Perhaps we're looking at the end, not of the beginning, but of the briefest of prologues, the preface, the inside cover page. Maybe what's coming to an end is the big wind up, and we're experiencing the final milliseconds before throwing the first pitch of the first game of what promises to be a very long season, indeed.
That's the perspective from which I look at the future. Everything that has happened up to this moment, though it seems impossibly long and difficult (and was both) -- is a blink, a twitch, a clearing of the throat, compared to what is to come. I don't think we came all this way just to hit the reset button, and if the universe or God or Quetzalcoatl is evaluating us and responding to us in accordance with our performance, it's hard to jibe the success that humanity has experienced and is experiencing with any massive divine disapproval.
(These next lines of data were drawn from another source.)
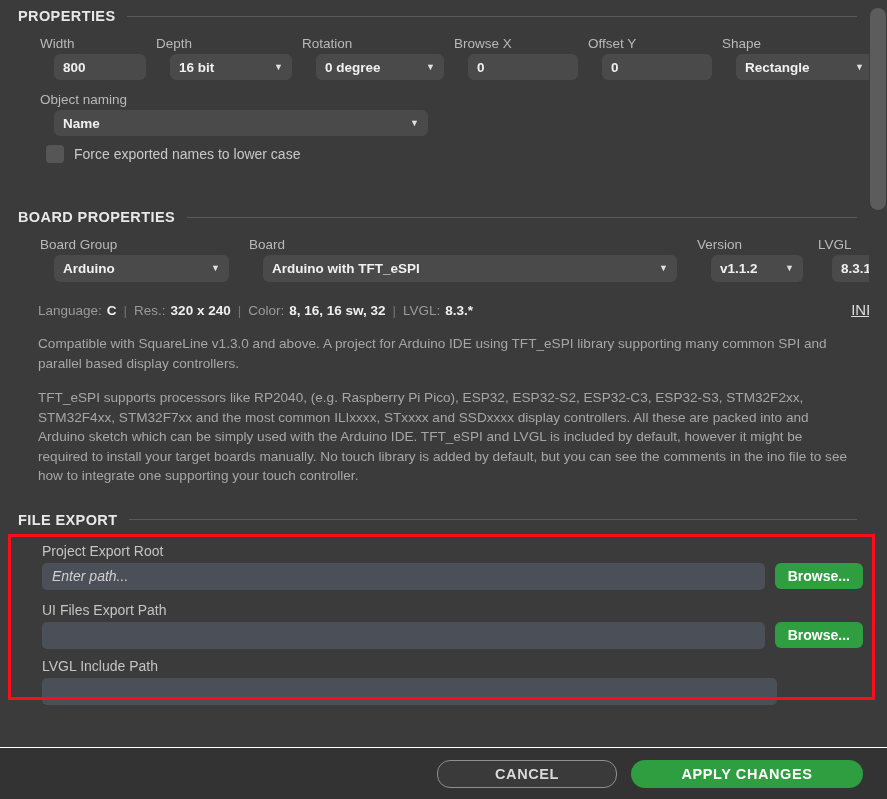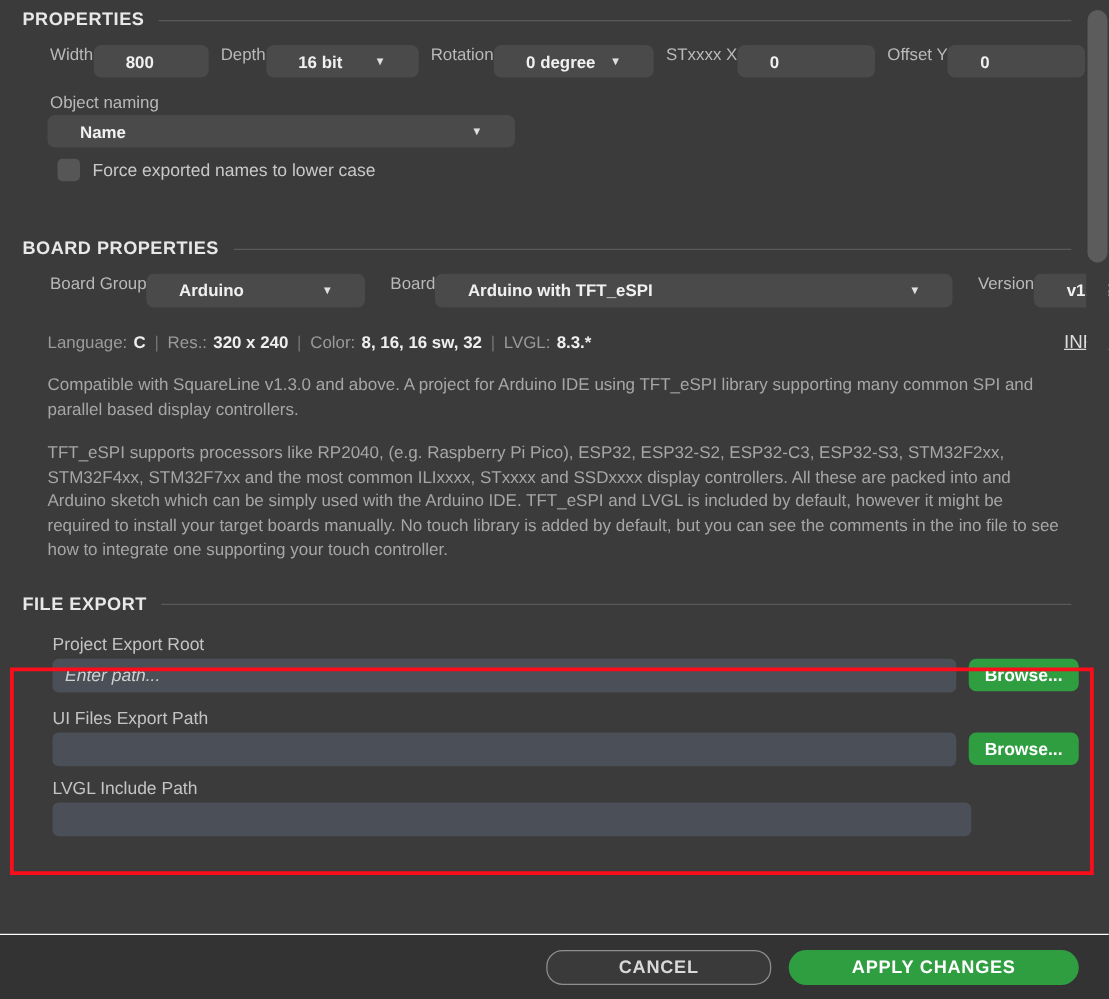--- a/index.html
+++ b/index.html
@@ -72,7 +72,7 @@
     padding-right: 30px;
     gap: 8px;
   }
-  .field { display: flex; flex-direction: row; }
+  .field { display: flex; flex-direction: column; }
   .field-label {
     font-size: 13.5px;
     color: #b9b9b9;

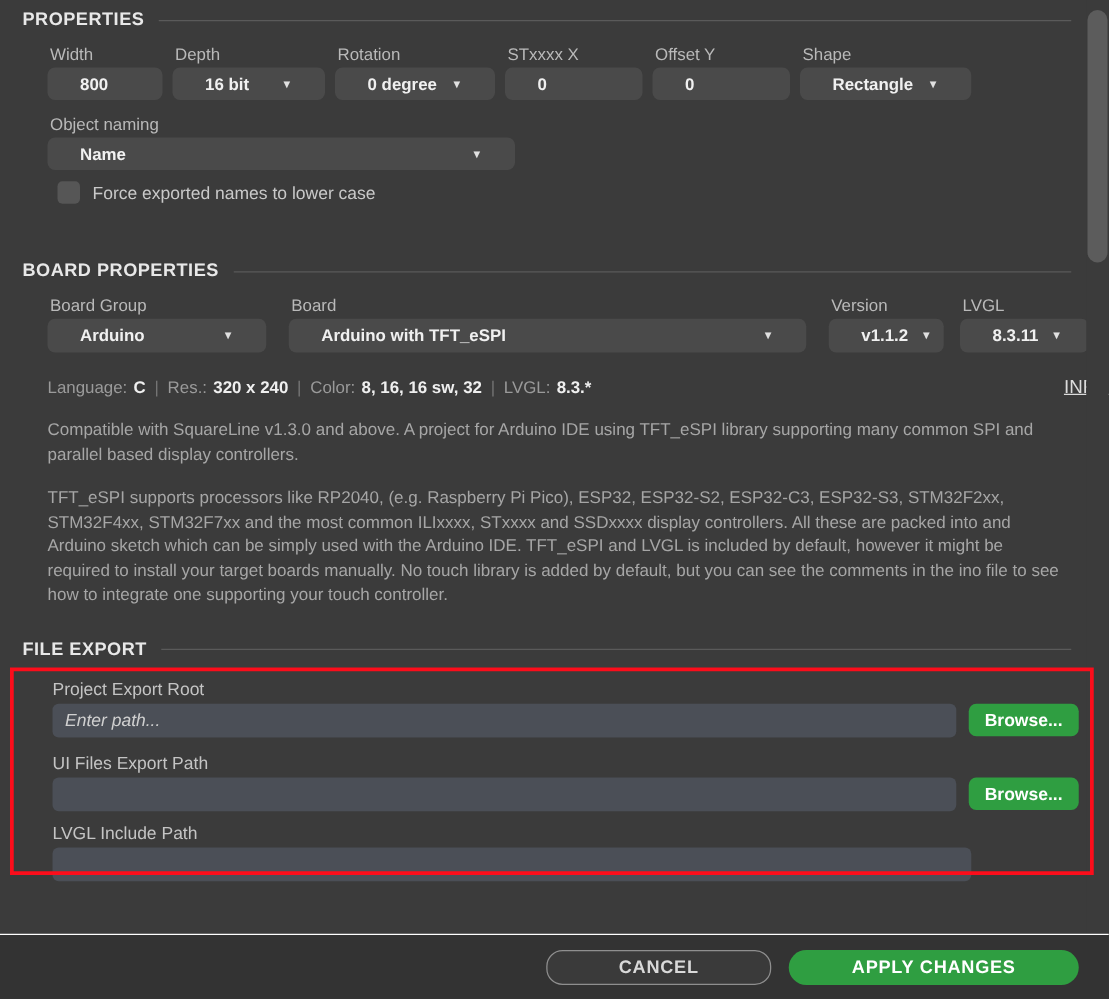--- a/index.html
+++ b/index.html
@@ -279,7 +279,7 @@
       </div>
     </div>
     <div class="field">
-      <div class="field-label">STxxxx X</div>
+      <div class="field-label">Browse X</div>
       <div class="ctl input" style="width:110px;">
         <span>0</span>
       </div>

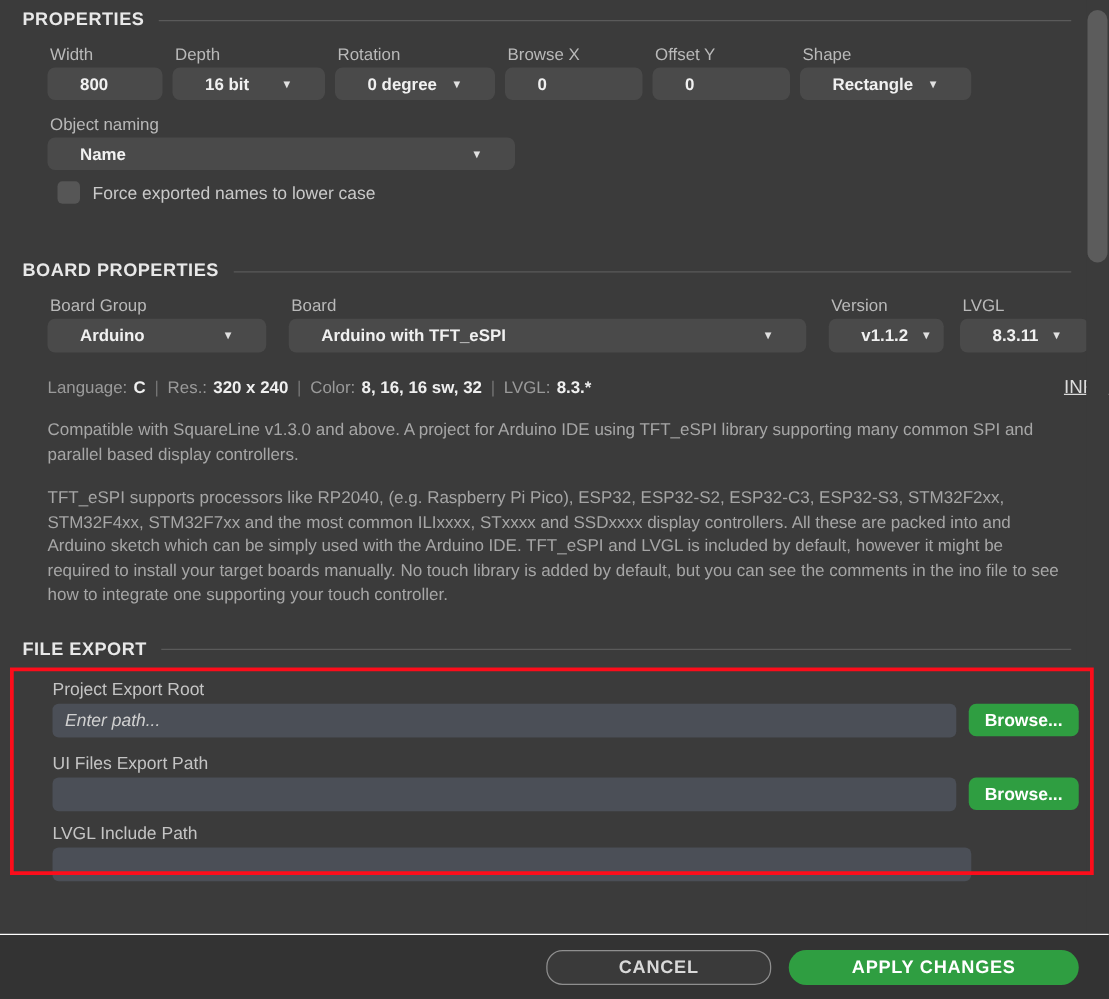--- a/index.html
+++ b/index.html
@@ -86,12 +86,13 @@
     background: #4a4a4a;
     display: flex;
     align-items: center;
-    padding: 0 26px;
+    padding: 0 9px;
     font-size: 13.5px;
     font-weight: bold;
     color: #f0f0f0;
     box-sizing: border-box;
     position: relative;
+    margin-left: 16px;
   }
   .ctl.input { background: #4a4a4a; font-weight: bold; }
   .ctl.select { justify-content: space-between; }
Hubris, some will say. And maybe they're right, and maybe the divine comeuppance is up and coming.
But maybe not. While in Las Vegas a while back, I happened to be standing at a roulette table with some business associates who were playing minimum stakes, and not doing terribly well. The last four or five spins had come up black. A man walked up to the table, looked at the board showing the progress of the last few turns, and plunked a $1000 chip down on red. I know this kind of stuff goes on all the time, but it was the first time I had ever seen anything like it. Quickly, several of the players threw an additional bet onto red, cheering this daring gambler.
The croupier called, "No more bets!" and we all held our breath a little as the stakes of the game had gone up quite a bit. The ball whirled around the spinning wheel, slowing as it bounced along until it came click-clicking to a stop at number 17, black.
The $1000-man was gone from the table before anyone could even gauge a reaction, but I will venture to guess that he wasn't terribly happy. As he was raking in the chips, the croupier made an interesting comment.
"Guy thought he had a sure thing," he said. "But the truth is, it makes as much sense to bet with the trend as it does to bet against it."
At the Speculist, we're betting with the trend. There is an undeniable trend in human history towards greater human capability, greater human freedom, and greater potential for human happiness. Arguably, this is a trend not just in human history, but in the history of the universe. The world may end, but that's not where we're putting our chips.
At the beginning of each edition of FastForward Radio, I reiterate my conviction that something is going to happen -- something wonderful. If anyone is curious as to what that "something" might be, I have attempted to lay out what it might be reasonable to expect. But just as Art Bell's guest can only provide a 40-year window for doomsday, I can only provide suggestions and hints as to what the future might hold: not because I'm unconvinced that the future will be good, but rather because I'm fairly certain that I lack the capacity, in a meaningful way, to articulate just how good it's going to be.